- [SUPPLIED MATERIAL]:

-*-*-

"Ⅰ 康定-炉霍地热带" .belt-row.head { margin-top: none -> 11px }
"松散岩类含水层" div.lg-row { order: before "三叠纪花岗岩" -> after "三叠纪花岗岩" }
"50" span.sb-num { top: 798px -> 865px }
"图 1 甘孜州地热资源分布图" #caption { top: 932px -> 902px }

-*-*-

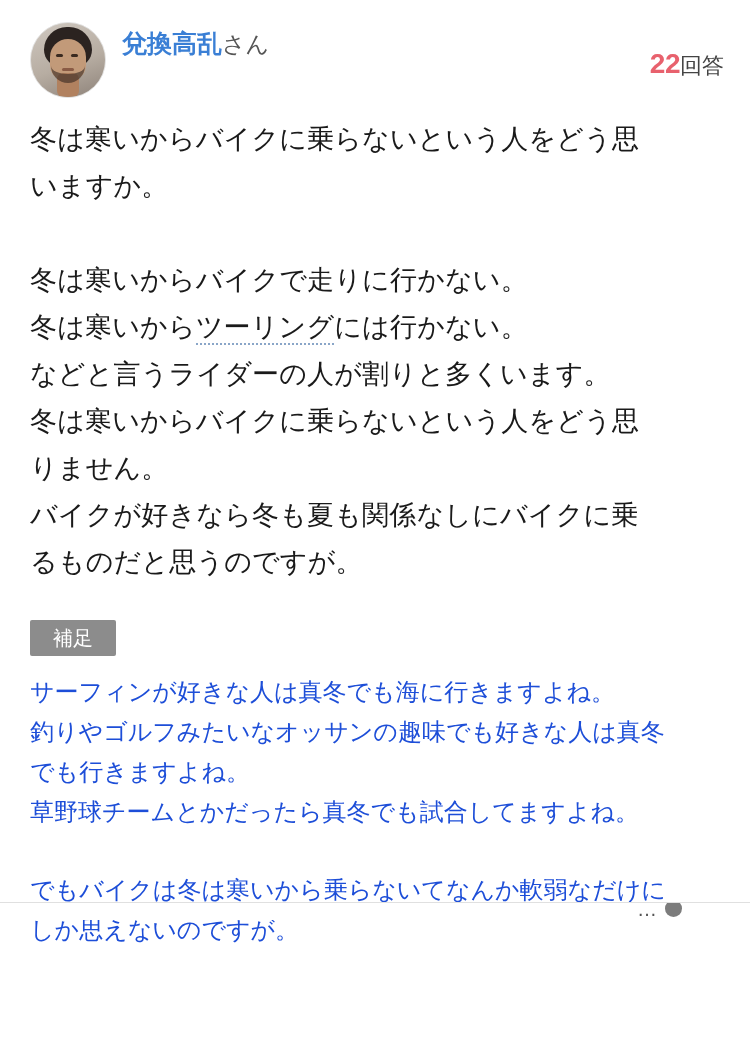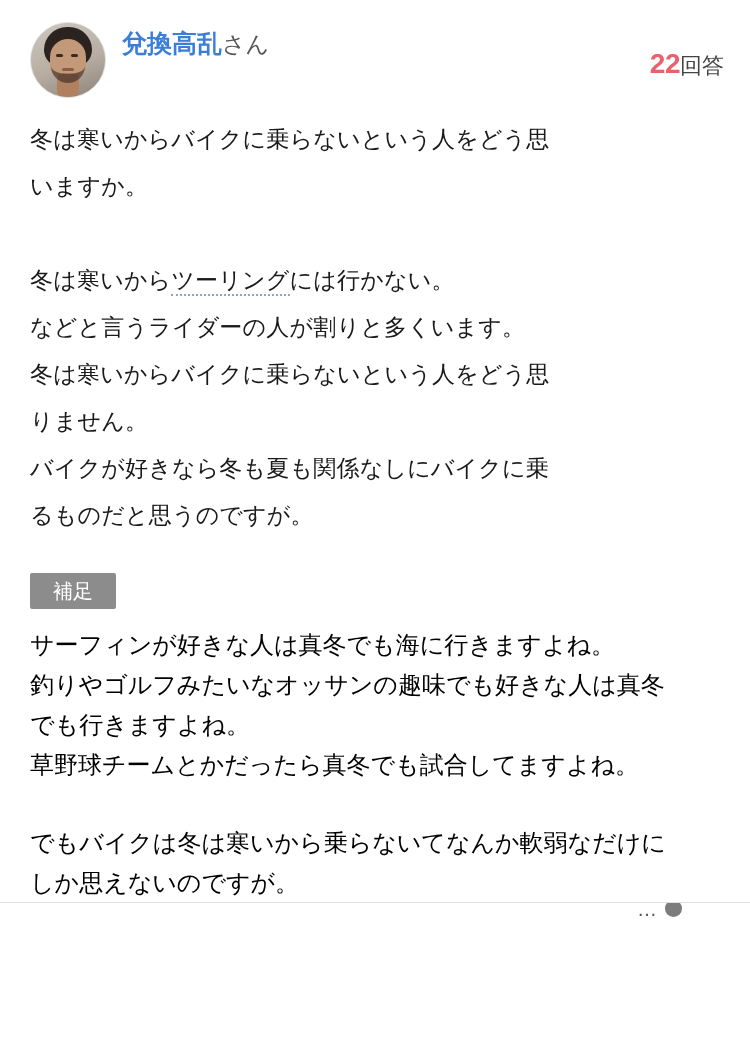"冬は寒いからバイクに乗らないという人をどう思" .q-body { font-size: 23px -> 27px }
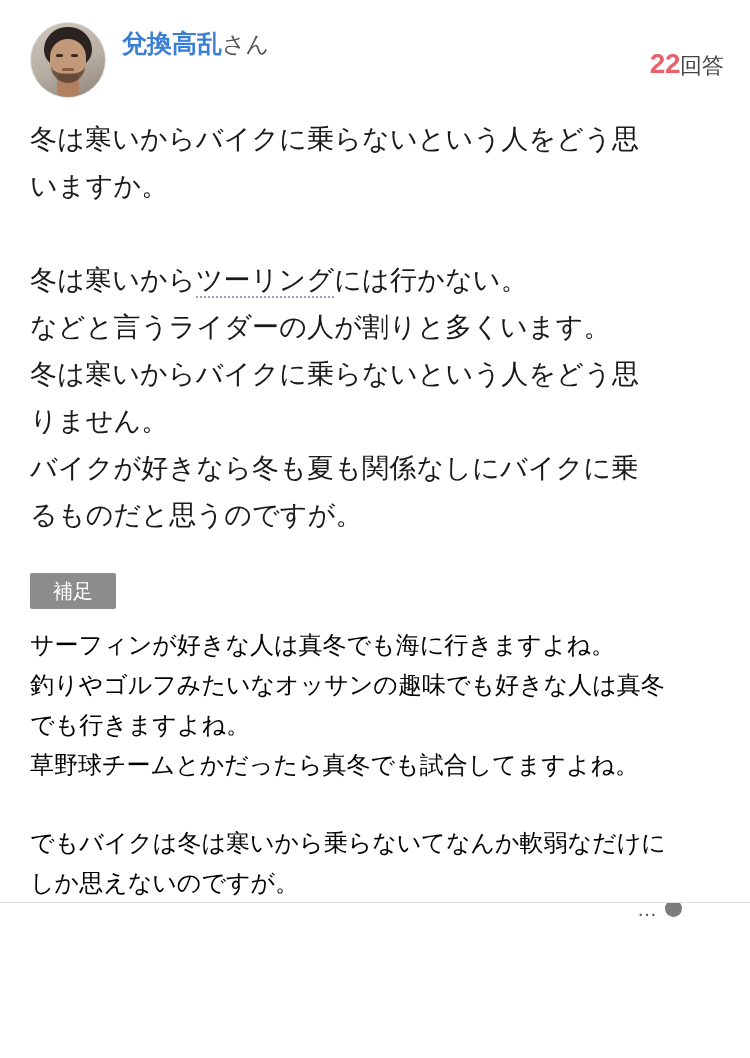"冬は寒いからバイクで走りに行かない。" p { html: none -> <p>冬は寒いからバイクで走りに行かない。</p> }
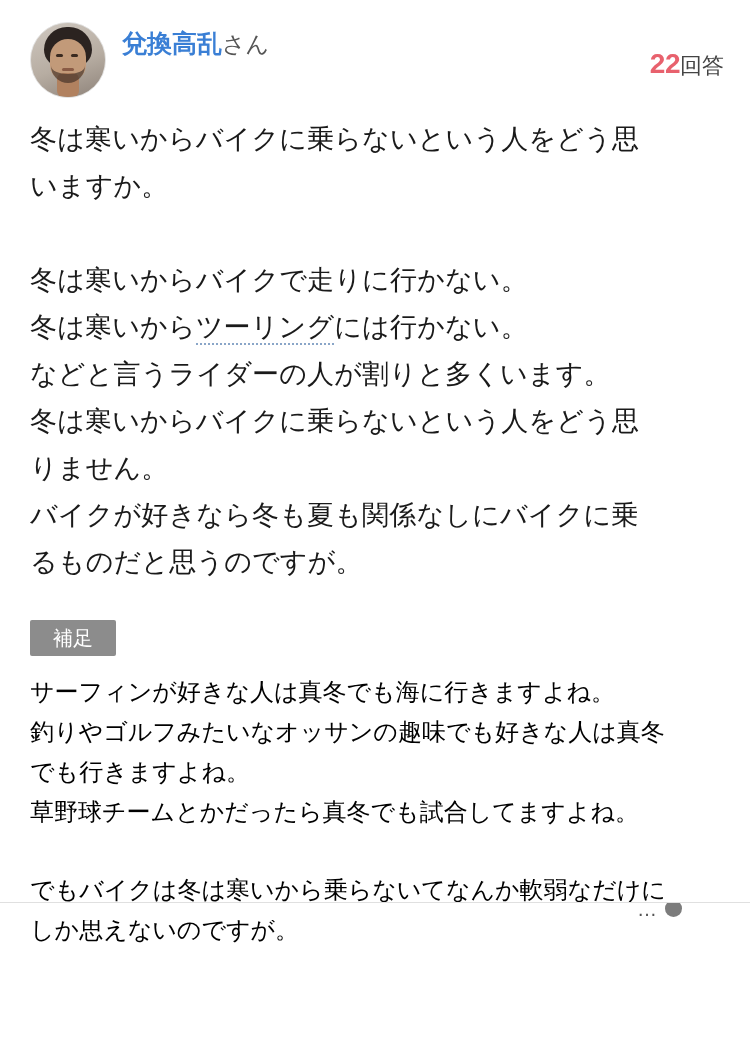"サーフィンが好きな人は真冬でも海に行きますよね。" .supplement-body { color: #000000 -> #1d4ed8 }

-*-*-

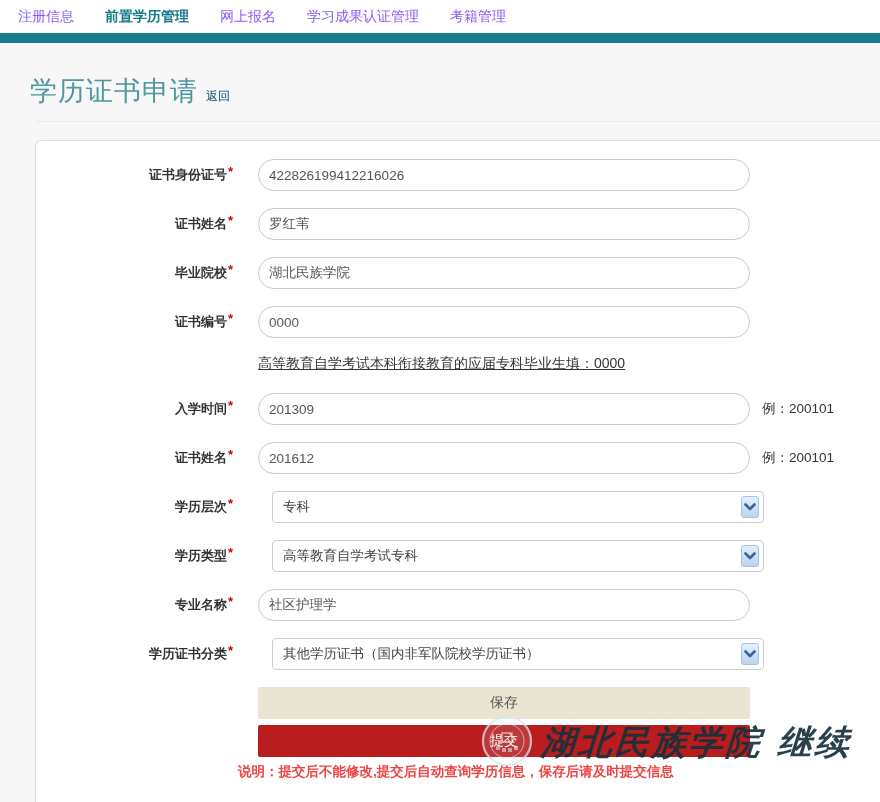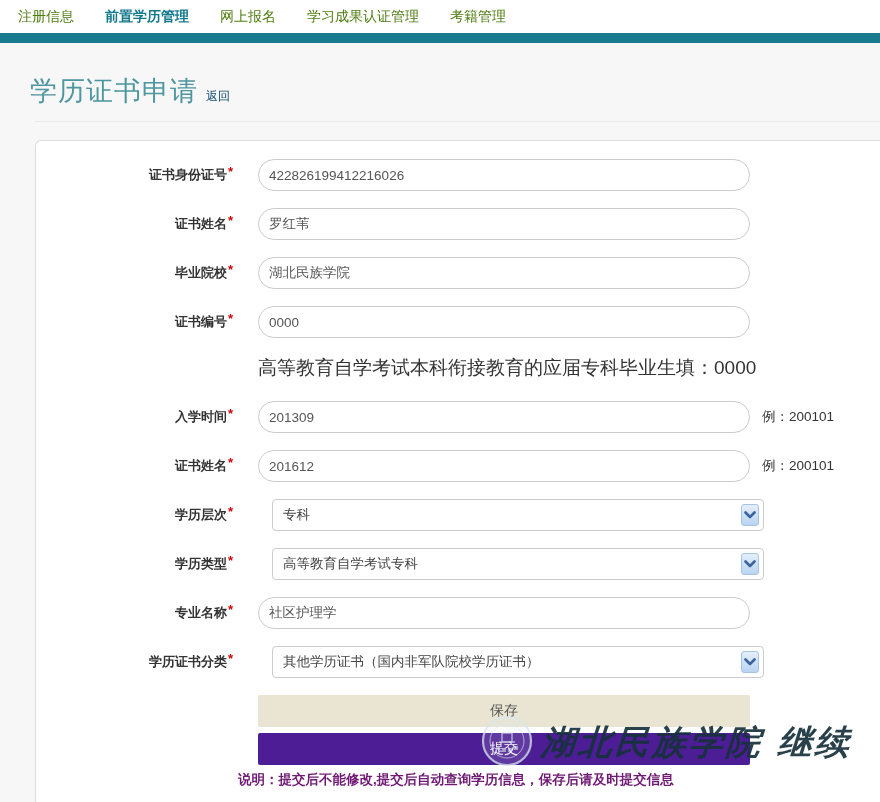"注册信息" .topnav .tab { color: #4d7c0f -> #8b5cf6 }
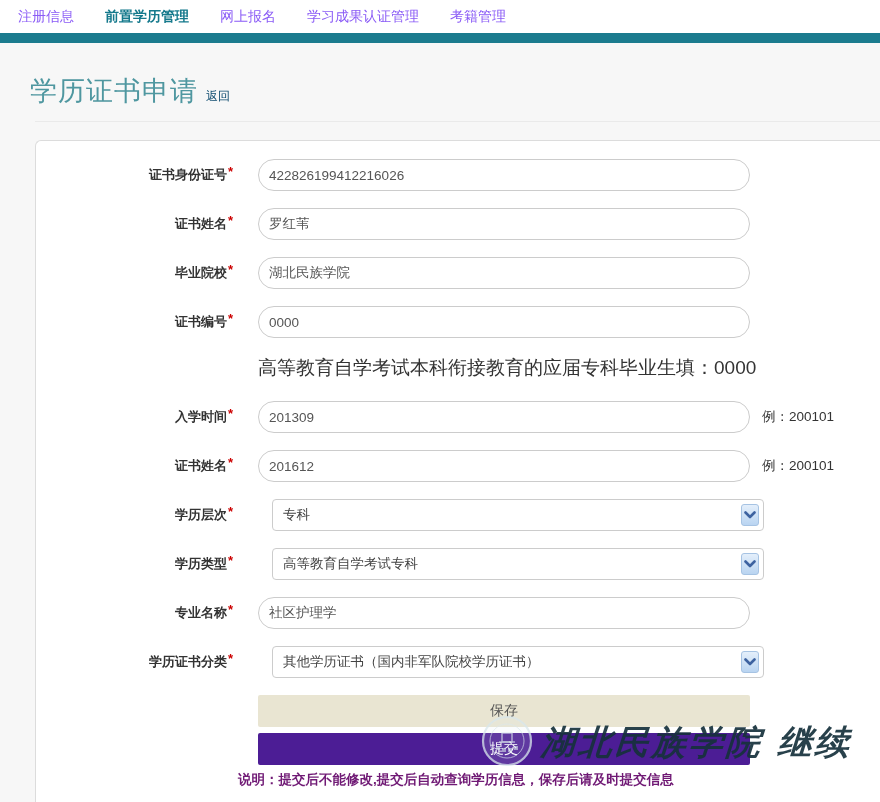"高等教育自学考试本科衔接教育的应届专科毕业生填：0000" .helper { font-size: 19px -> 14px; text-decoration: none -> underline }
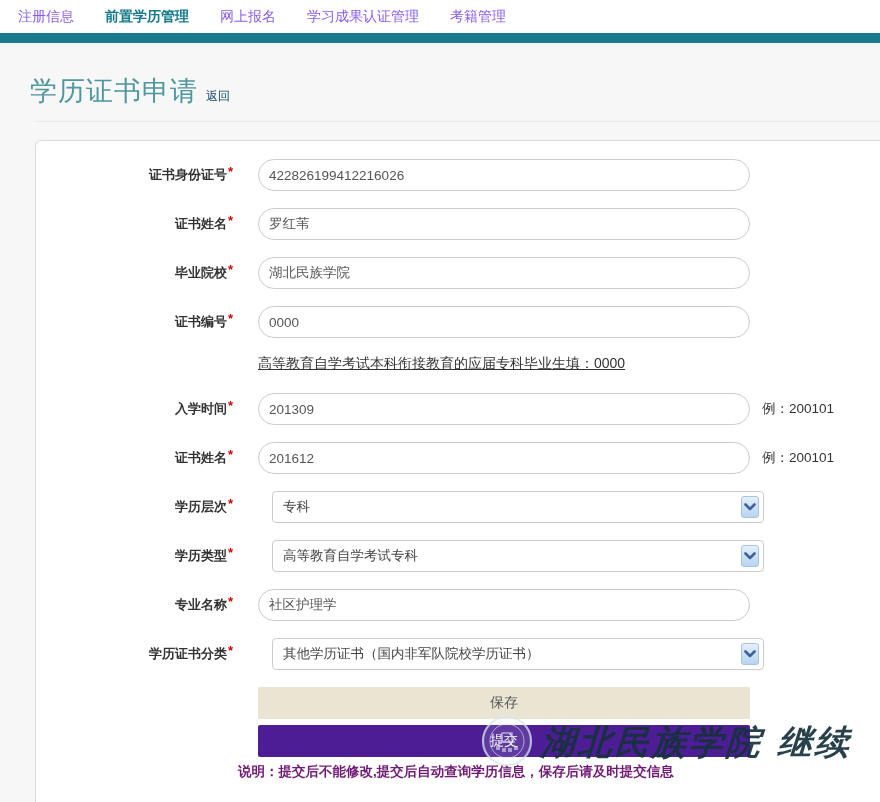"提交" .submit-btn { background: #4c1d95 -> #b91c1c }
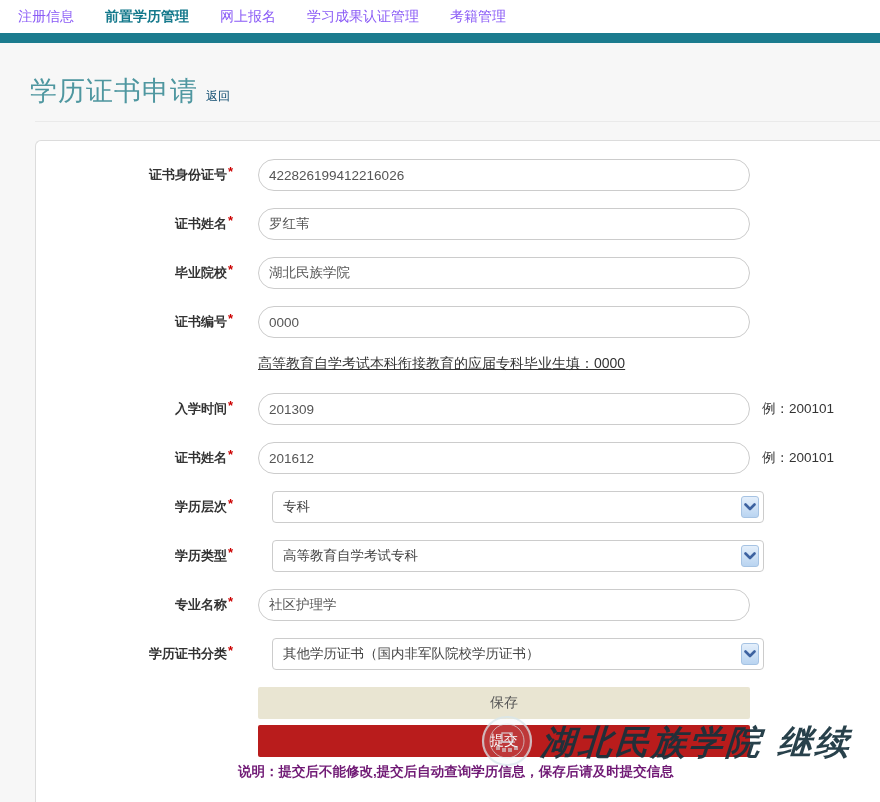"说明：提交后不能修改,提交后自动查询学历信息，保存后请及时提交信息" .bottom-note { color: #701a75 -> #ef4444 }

-*-*-

- [WORK INSTRUCTION]: Take the entries above and copy exactly the lines starting at the one with "font-size: 19px ->" and ending at the one with "color: #701a75 ->"; nothing outside that span, and no pictures.

- [ANSWER SPACE]:
"高等教育自学考试本科衔接教育的应届专科毕业生填：0000" .helper { font-size: 19px -> 14px; text-decoration: none -> underline }
"提交" .submit-btn { background: #4c1d95 -> #b91c1c }
"说明：提交后不能修改,提交后自动查询学历信息，保存后请及时提交信息" .bottom-note { color: #701a75 -> #ef4444 }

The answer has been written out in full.